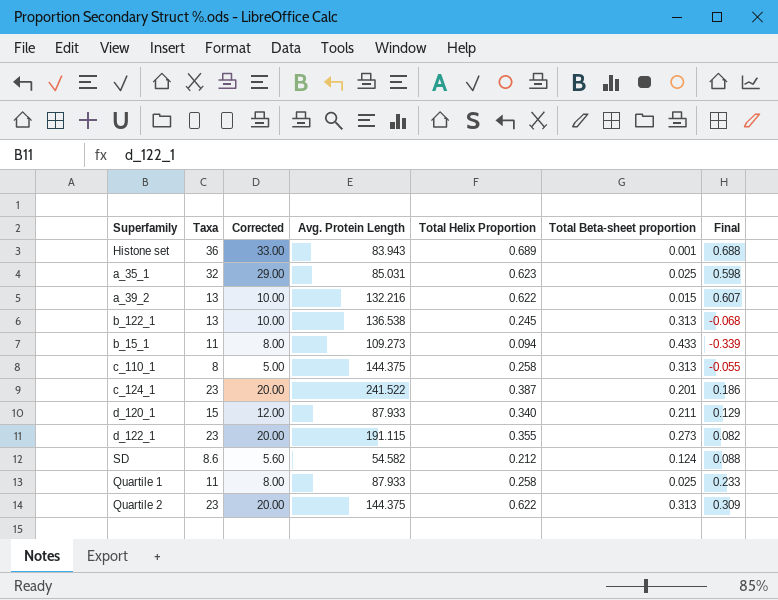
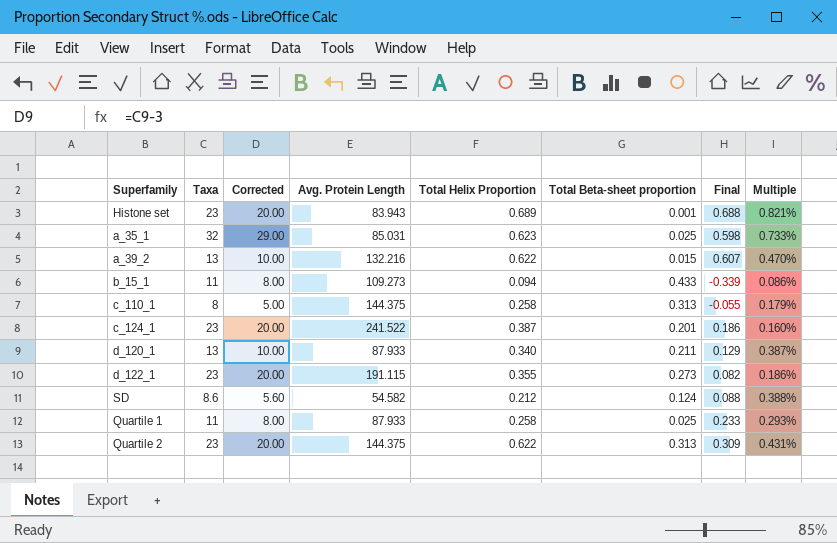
column Multiple | formula: none -> [Total Helix Proportion] / [Avg. Protein Length]
row b_122_1: 13 | 10.00 | 136.538 | 0.245 | 0.313 | -0.068 -> none
Histone set | Taxa: 36 -> 23
Histone set | Corrected: 33.00 -> 20.00
d_120_1 | Taxa: 15 -> 13
d_120_1 | Corrected: 12.00 -> 10.00

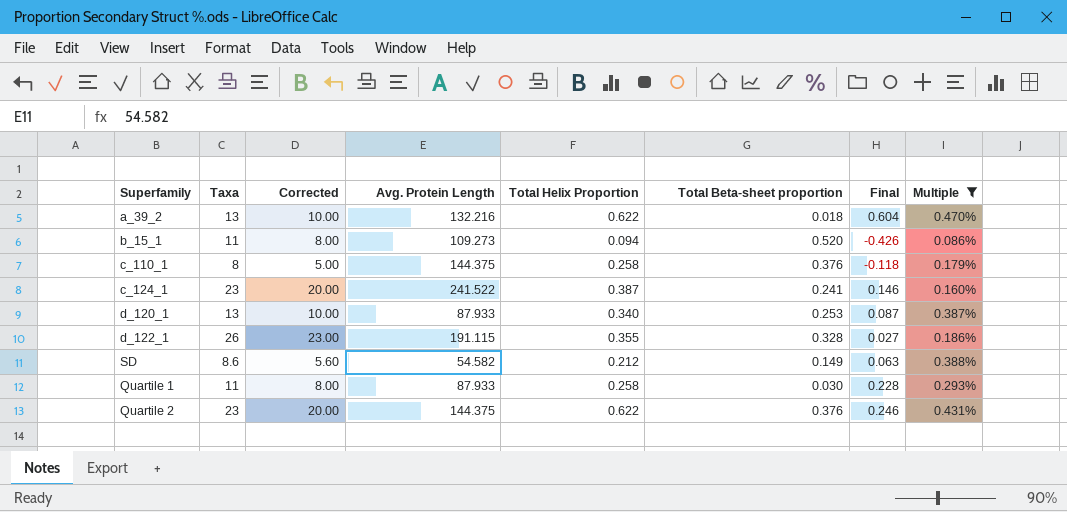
filter: none -> Multiple <= 0.470%
a_39_2 | Total Beta-sheet proportion: 0.015 -> 0.018
a_39_2 | Final: 0.607 -> 0.604
b_15_1 | Total Beta-sheet proportion: 0.433 -> 0.520
b_15_1 | Final: -0.339 -> -0.426
c_110_1 | Total Beta-sheet proportion: 0.313 -> 0.376
c_110_1 | Final: -0.055 -> -0.118
c_124_1 | Total Beta-sheet proportion: 0.201 -> 0.241
c_124_1 | Final: 0.186 -> 0.146
d_120_1 | Total Beta-sheet proportion: 0.211 -> 0.253
d_120_1 | Final: 0.129 -> 0.087
d_122_1 | Taxa: 23 -> 26
d_122_1 | Corrected: 20.00 -> 23.00
d_122_1 | Total Beta-sheet proportion: 0.273 -> 0.328
d_122_1 | Final: 0.082 -> 0.027
SD | Total Beta-sheet proportion: 0.124 -> 0.149
SD | Final: 0.088 -> 0.063
Quartile 1 | Total Beta-sheet proportion: 0.025 -> 0.030
Quartile 1 | Final: 0.233 -> 0.228
Quartile 2 | Total Beta-sheet proportion: 0.313 -> 0.376
Quartile 2 | Final: 0.309 -> 0.246

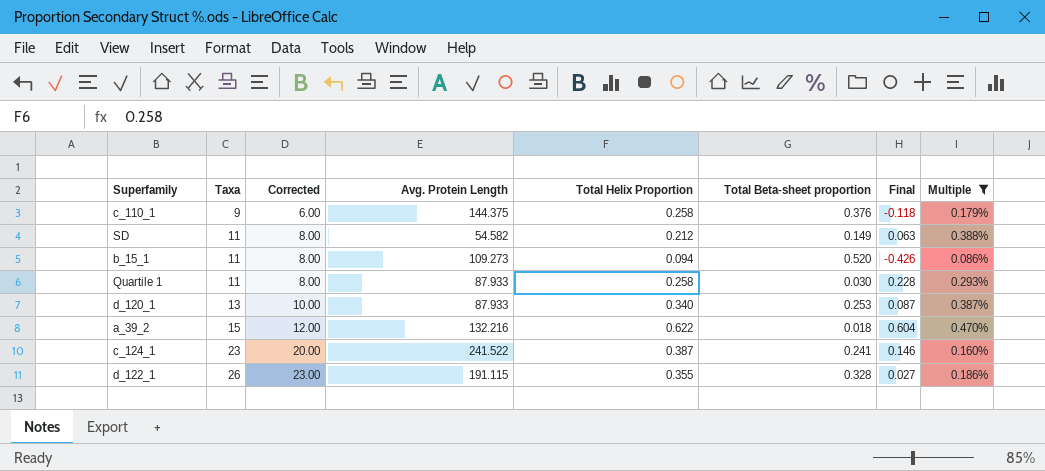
row order: none -> Taxa ascending
row Quartile 2: 23 | 20.00 | 144.375 | 0.622 | 0.376 | 0.246 | 0.431% -> none
c_110_1 | Taxa: 8 -> 9
c_110_1 | Corrected: 5.00 -> 6.00
SD | Taxa: 8.6 -> 11
SD | Corrected: 5.60 -> 8.00
a_39_2 | Taxa: 13 -> 15
a_39_2 | Corrected: 10.00 -> 12.00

To do:
In the data above, how many lines contain the string "Multiple"? Answer with the number only.

Answer section:
2